Younger was awarded supervised visitation, but tweeted on November 19 that he would not make use of this, because the supervision "reinforces in a child's mind that the father is dangerous, that something is wrong with him." He said he will send them "letters and gifts" instead.

==Further developments==

=== 2021 Jeff Younger state legislature bid ===
Younger ran as a Republican in the 2022 election for the Texas House of Representatives 63rd District, after then-incumbent Tan Parker vacated the seat to successfully run for the Texas Senate. As part of his platform, Younger pledged to ban medical gender transition for minors. Facing three other candidates (including a former county district judge) Younger advanced to the Republican primary runoff, finishing second behind and ultimately losing in the runoff to former Town Councilman Ben Bumgarner.

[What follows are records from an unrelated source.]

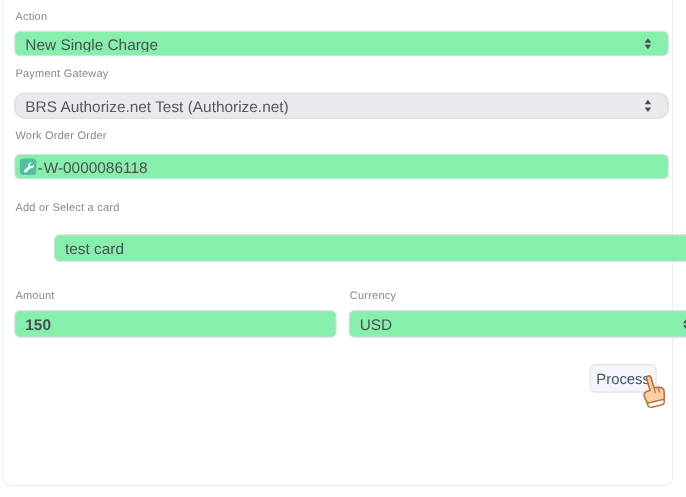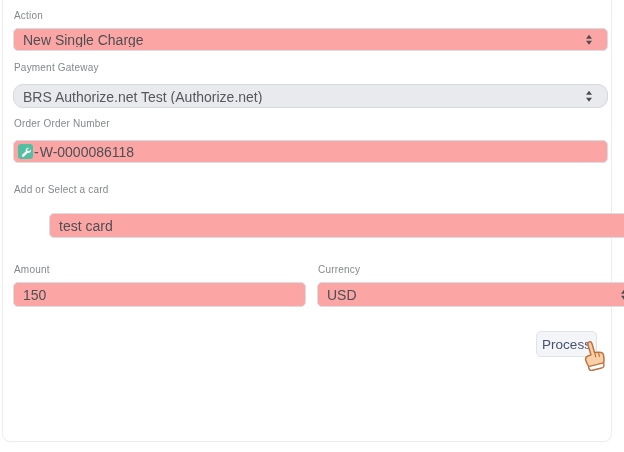"New Single Charge" .ctrl { background: #fca5a5 -> #86efac }
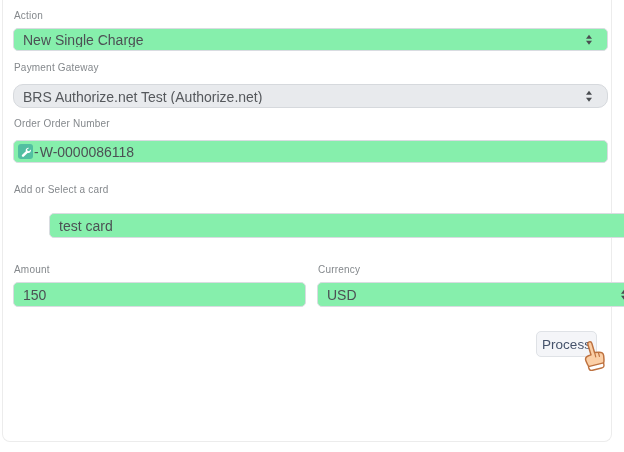"Order Order Number" div.field-label { text: Order Order Number -> Work Order Order }
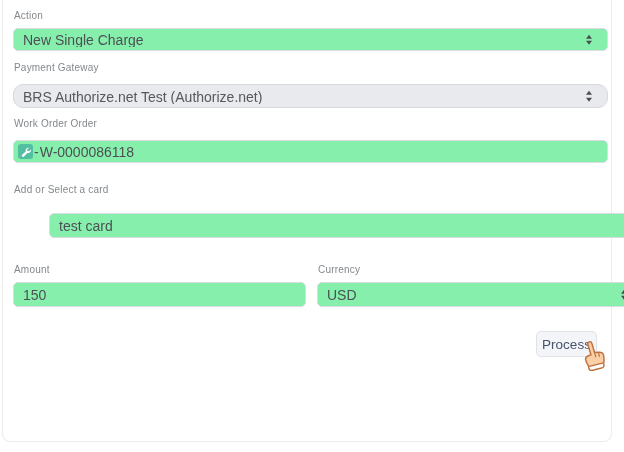"150" input.ctrl { font-weight: none -> bold }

=== Greg Abbott child abuse investigation order ===
Following the initial jury ruling, Texas Governor Greg Abbott declared that the Texas Department of Family and Protective Services (DFPS) and the Texas Attorney General’s Office were "looking into" the dispute. In a letter to the state's child welfare agency, Texas First Assistant Attorney General Jeff Mateer claimed their daughter was "in immediate and irrevocable danger" of "permanent and potentially irreversible harm by [her] mother". Angela Hale, then-CEO of Equality Texas said, "We’ve already seen what happens when the state politicizes transgender children: Real harm can be done. Politicians have no business delving into people’s private lives and attempting to harm children."

In February 2022, Abbott issued an order for the Texas DFPS to treat all gender-affirming medical treatments for transgender youth as child abuse. The New York Times noted Younger's case had "paved the way for" this. On March 29, 2024, the Texas Court of Appeals upheld an injunction brought by PFLAG, blocking the DFPS from investigating Texas parents of transgender youth.